RispondiEliminaLa sostanza della mia obiezione era differente, non riguardava un diverso andamento del PIL, ma qualcosa di ben più radicale, senza cui non si esce dalla logica capitalista, ignorare il PIL ed occuparsi dei singoli beni, uno per uno.
Rispetto al famigerato modello dei tagli lineari, i tagli selettivi, il che significa anche gli aumenti selettivi, questa dovrebbe a mio parere rappresentare la nuova politica che miri ad essere alternativa.
Perchè non togliamo di mezzo il termine decrescita a favore del termine "sostenibilità"? Secondo me, sarebbe molto vantaggioso.
Sono contento di vedere che si discute questo tema. Anche io come Cucinotta avanzo dei dubbi sull'uso del termine decrescita.
RispondiEliminaResto inoltre piuttosto scettico sul fatto che passare da un regime in cui molti beni siano sottratti allo scambio mediato dal denaro possa portare ad un miglioramento. L'introduzione del denaro ha portato con se anche l'indipendenza della persona dalla comunità che gli fornisce beni e servizi. E' con il commercio, pur con tutti i suoi difetti, che si è lentamente abolita la servitù della gleba ed i vincoli che questa comportava.

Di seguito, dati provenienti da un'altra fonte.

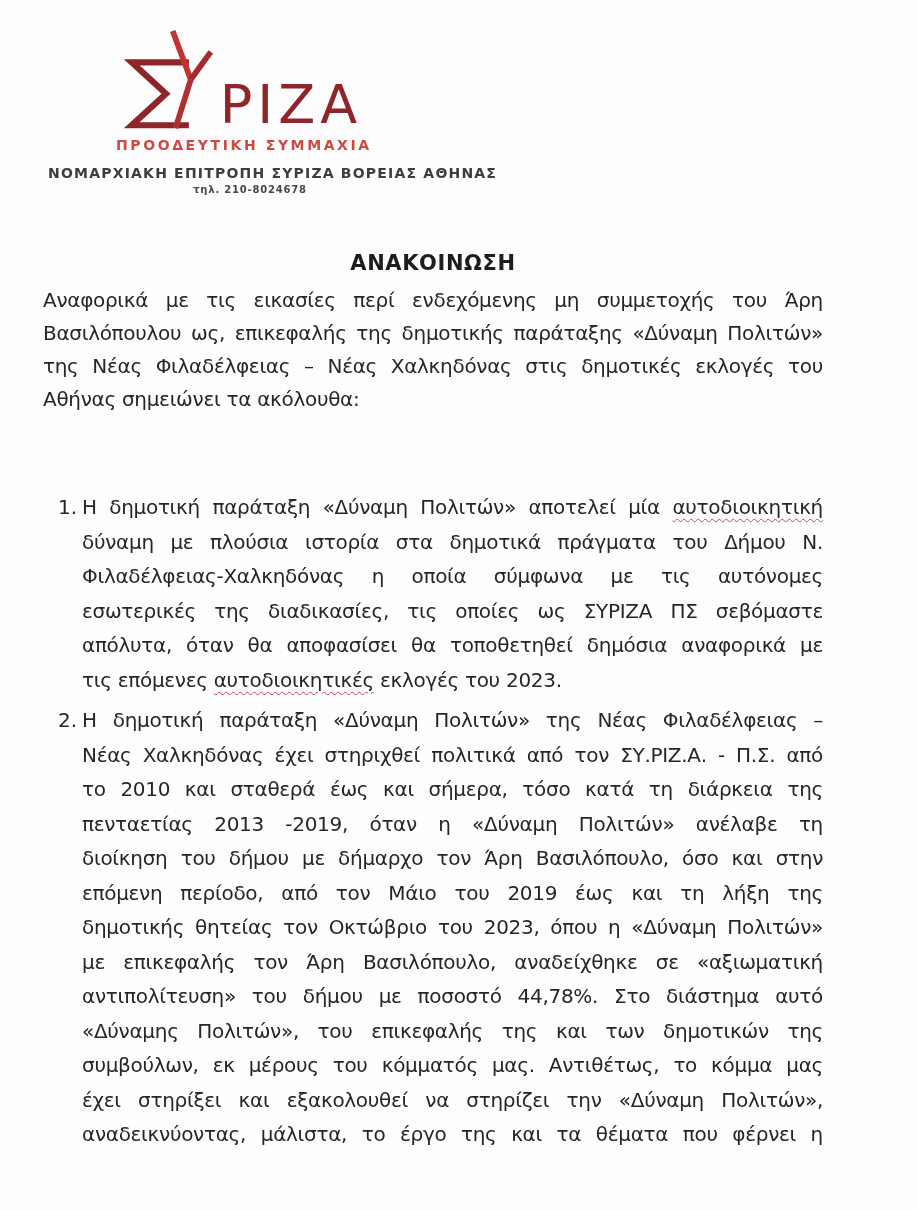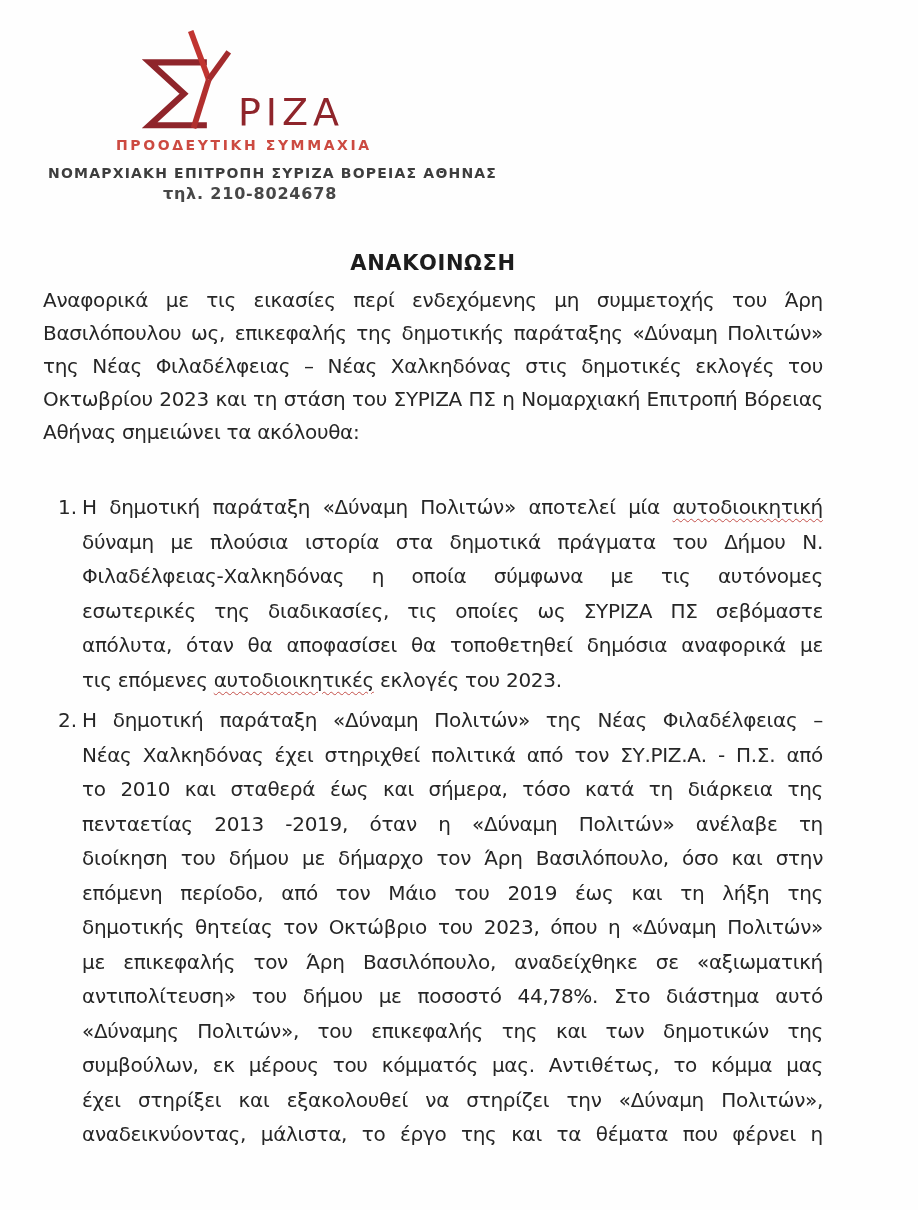"ΡΙΖΑ" .logo-letters { font-size: 38px -> 54px }
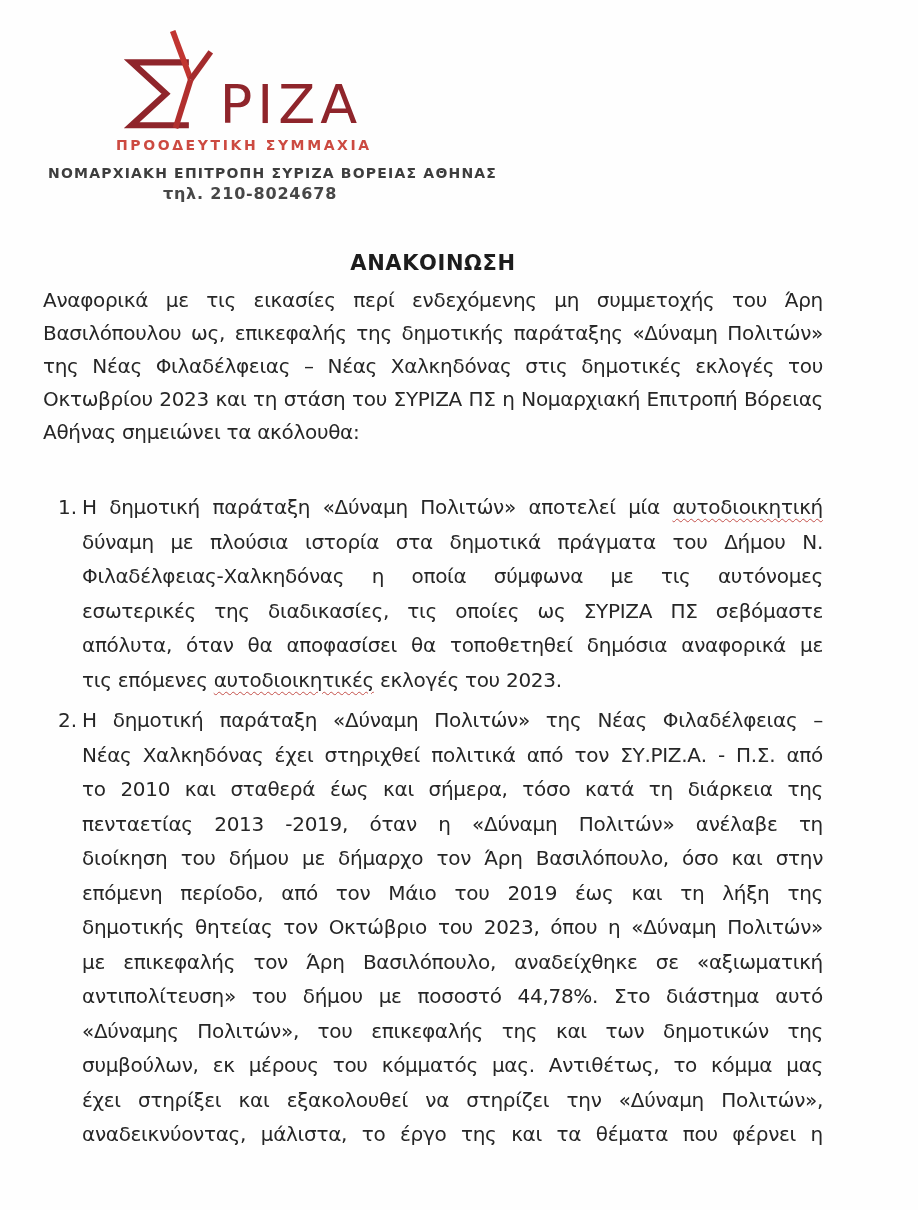"τηλ. 210-8024678" .phone { font-size: 16px -> 10px }
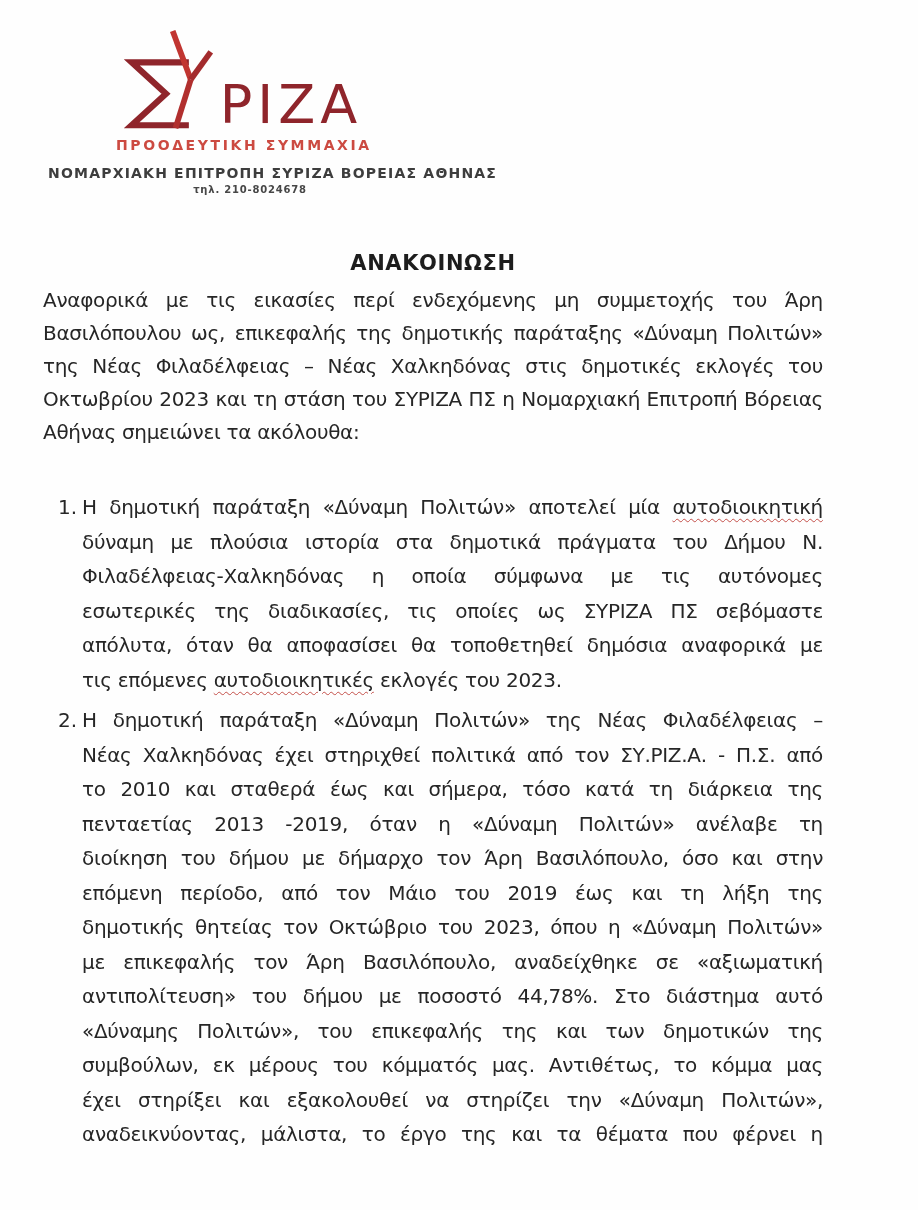"Οκτωβρίου 2023 και τη στάση" div.tline { html: <div><span>Οκτωβρίου 2023 και τη στάση του ΣΥΡΙΖΑ ΠΣ η Νομαρχιακή Επιτροπή Βόρειας</span></div> -> none }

Io temo che ritornare ad un sistema di scambi non mediati dal denaro sia comunque una regressione. Il problema è che il denaro non viene distribuito in maniera equa fra le diverse classi sociali.
Consideriamo inoltre che alcune distorsioni della nostra società non sono imputabili al capitalismo in se, ma al capitalismo casinò in cui ci troviamo a vivere. Come del resto evidenziato in alcuni passaggi di un articolo in cui Fraioli risponde a Pasquinelli:
Pasquinelli fa inoltre un'affermazione scorretta quando scrive che "né Bagnai né D'Andrea vogliono fuoruscire dal capitalismo casinò". Scorretta perché sovrappone due concetti profondamente diversi, il "capitalismo" e il "capitalismo casinò", i quali possono essere invece profondamente diversi.
Ecco, bisogna tornare capitalismo non-casinò, tornare a far crescere il PIL. Con il PIL in crescita possiamo ragionare di sviluppo ecosostenibile, di modelli più cooperativi di società, di comunità di cui negli anni settanta si stavano sviluppando alcune esperienze. Il cambiamento che proponete è, come voi stessi pure osservate, molto grosso; cambiamento così grosso possono molto difficilmente essere "ingegnerizzati", se accadono lo fanno per piccoli passi e spontaneamente, altrimenti rischiano di essere traumatici.
Ed anche se voi agite certamente animati da buoni propositi io sono convinto che quelle stesse elite sovranazionali che ci hanno attirati nella trappola dell'euro vogliano invece attrarci in un altra trappola utilizzando la retorica della decrescita. Per questo è di vitale importanza discuterne apertamente.
A costo di annoiarvi, non mi posso esimere dal puntualizzare che con Giovanni condivido solo la critica del termine "decresciita", su tutto il resto che egli dice, il mio dissenso è totale.